The coalition explains that Congress has established dozens of federal grant programs administered by DHS and DOT, the funding from which benefits projects that range from disaster relief and flood mitigation to railroad, bridge, and airport construction.

In February, Secretary Noem directed DHS and its sub-agencies, including FEMA, to cease federal funding to jurisdictions that do not assist the federal government in the enforcement of federal immigration law. In March, DHS amended the terms and conditions it places on federal funds to require recipients to certify that they will assist in enforcing federal immigration law. 

Soon after Noem’s decision, DOT Secretary Duffy issued a letter to grant recipients informing them of his intent to require all state and local governments to assist in federal immigration enforcement as a condition of obtaining DOT funds. Those funds include grants for highway construction, public transportation maintenance, and competitive funds for airport and railway improvement.

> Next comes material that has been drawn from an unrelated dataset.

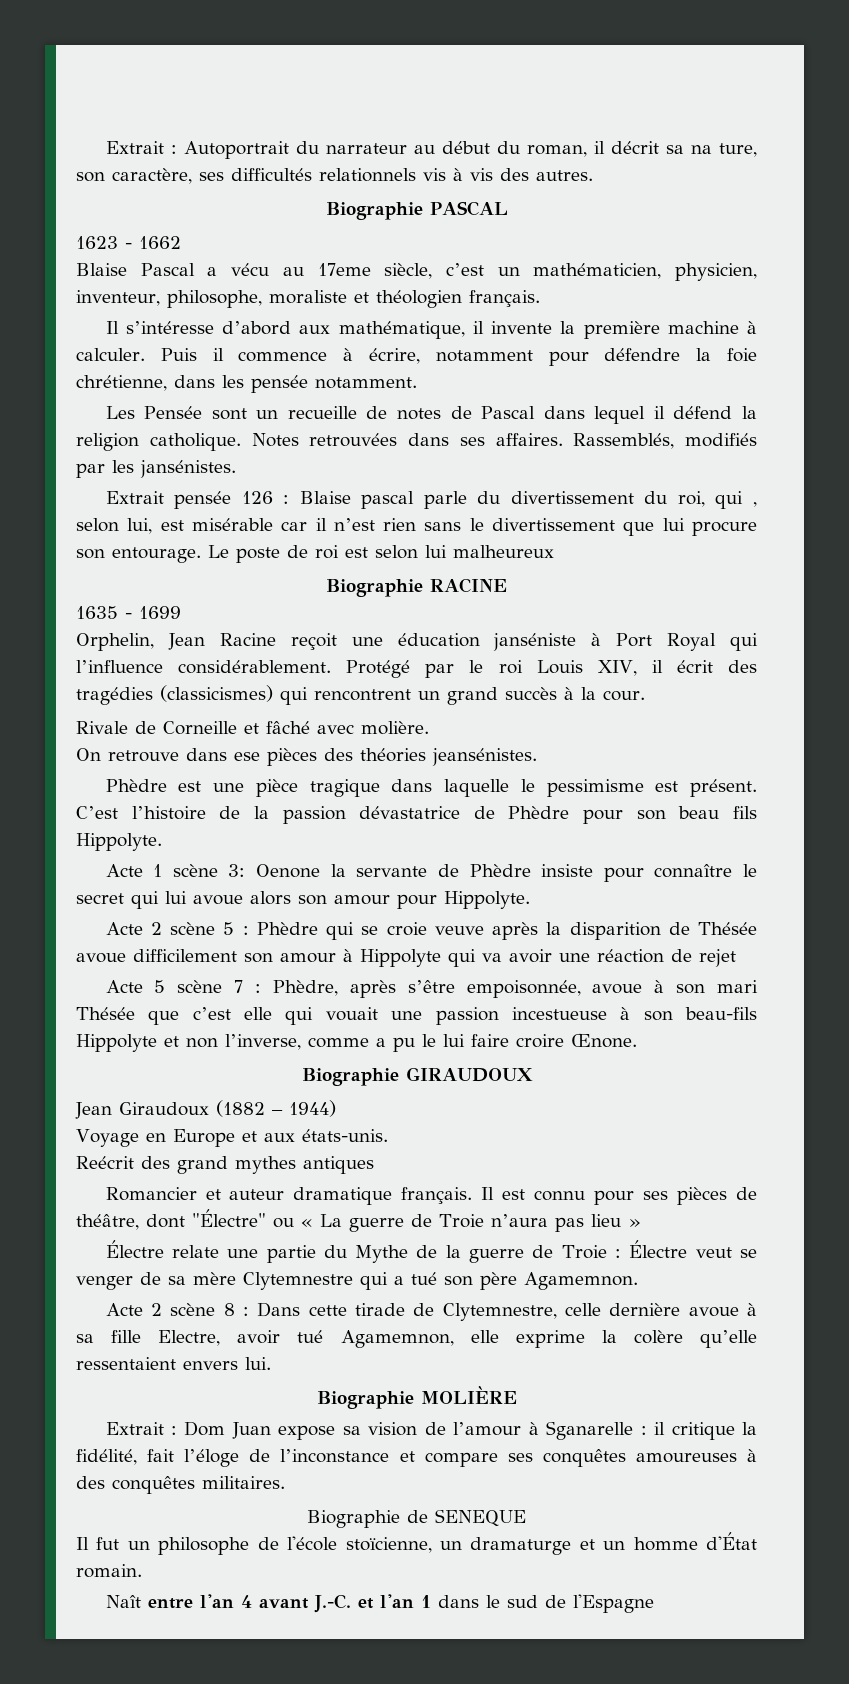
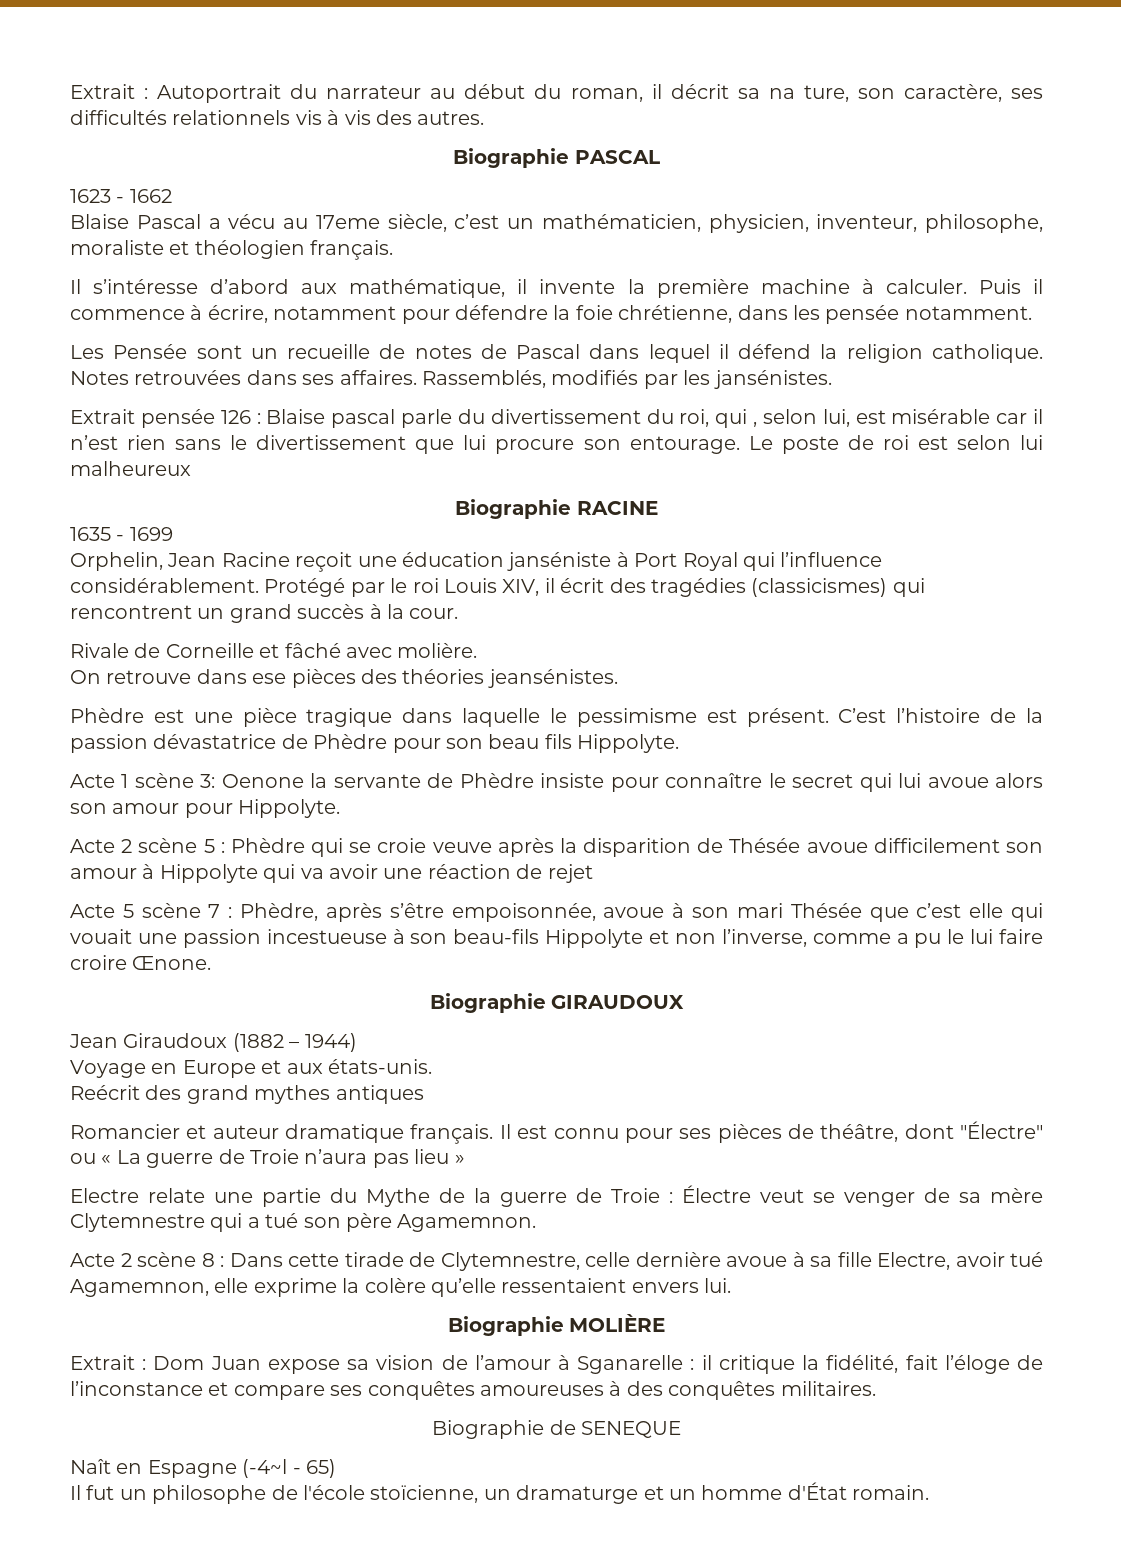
- Électre relate une partie du Mythe de la guerre de Troie : Électre veut se venger de sa mère Clytemnestre qui a tué son père Agamemnon.
+ Electre relate une partie du Mythe de la guerre de Troie : Électre veut se venger de sa mère Clytemnestre qui a tué son père Agamemnon.
+ Naît en Espagne (-4~l - 65)
- Naît entre l'an 4 avant J.-C. et l'an 1 dans le sud de l'Espagne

In recent weeks, state grant applicants have seen similar immigration-enforcement language added to the terms and conditions governing grants administered by the Federal Highway Administration (FHWA), Federal Railroad Administration, and the Federal Transit Administration.

In their lawsuit against DHS, the coalition points out that the immigration conditions exceed DHS’s legal authority. The coalition further explains that the conditions are unconstitutional because Congress appropriated billions of federal dollars to help states prepare for, protect against, respond to and recover from catastrophic disasters. The safety and well-being of Rhode Islanders could be at risk if Rhode Island is forced to forfeit federal emergency preparedness and response funds, which totaled more than $45 million in 2024 alone. 

In their lawsuit against the DOT, the coalition points out that imposing an immigration-enforcement condition on all federal transportation funds, which Congress appropriated to support critical infrastructure projects, is beyond the agency’s legal authority. The coalition states rely upon DOT money to fund highway development and airport safety projects, to prevent injuries and fatalities from traffic accidents, and to protect against train collisions. If the Administration withholds these federal funds, up to $628 million in competitive federal grant awards and hundreds of millions more in FHWA funding allocations – including funding for the Washington Bridge project – are at risk in Rhode Island. 

Joining Attorneys General Neronha, Raoul, Bonta, Brown, and Platkin in filing the lawsuits are attorneys general from Colorado, Connecticut, Delaware, Hawai’i, Maine, Massachusetts, Michigan, Minnesota, Nevada, New Mexico, New York, Oregon, Washington, Wisconsin, and Vermont.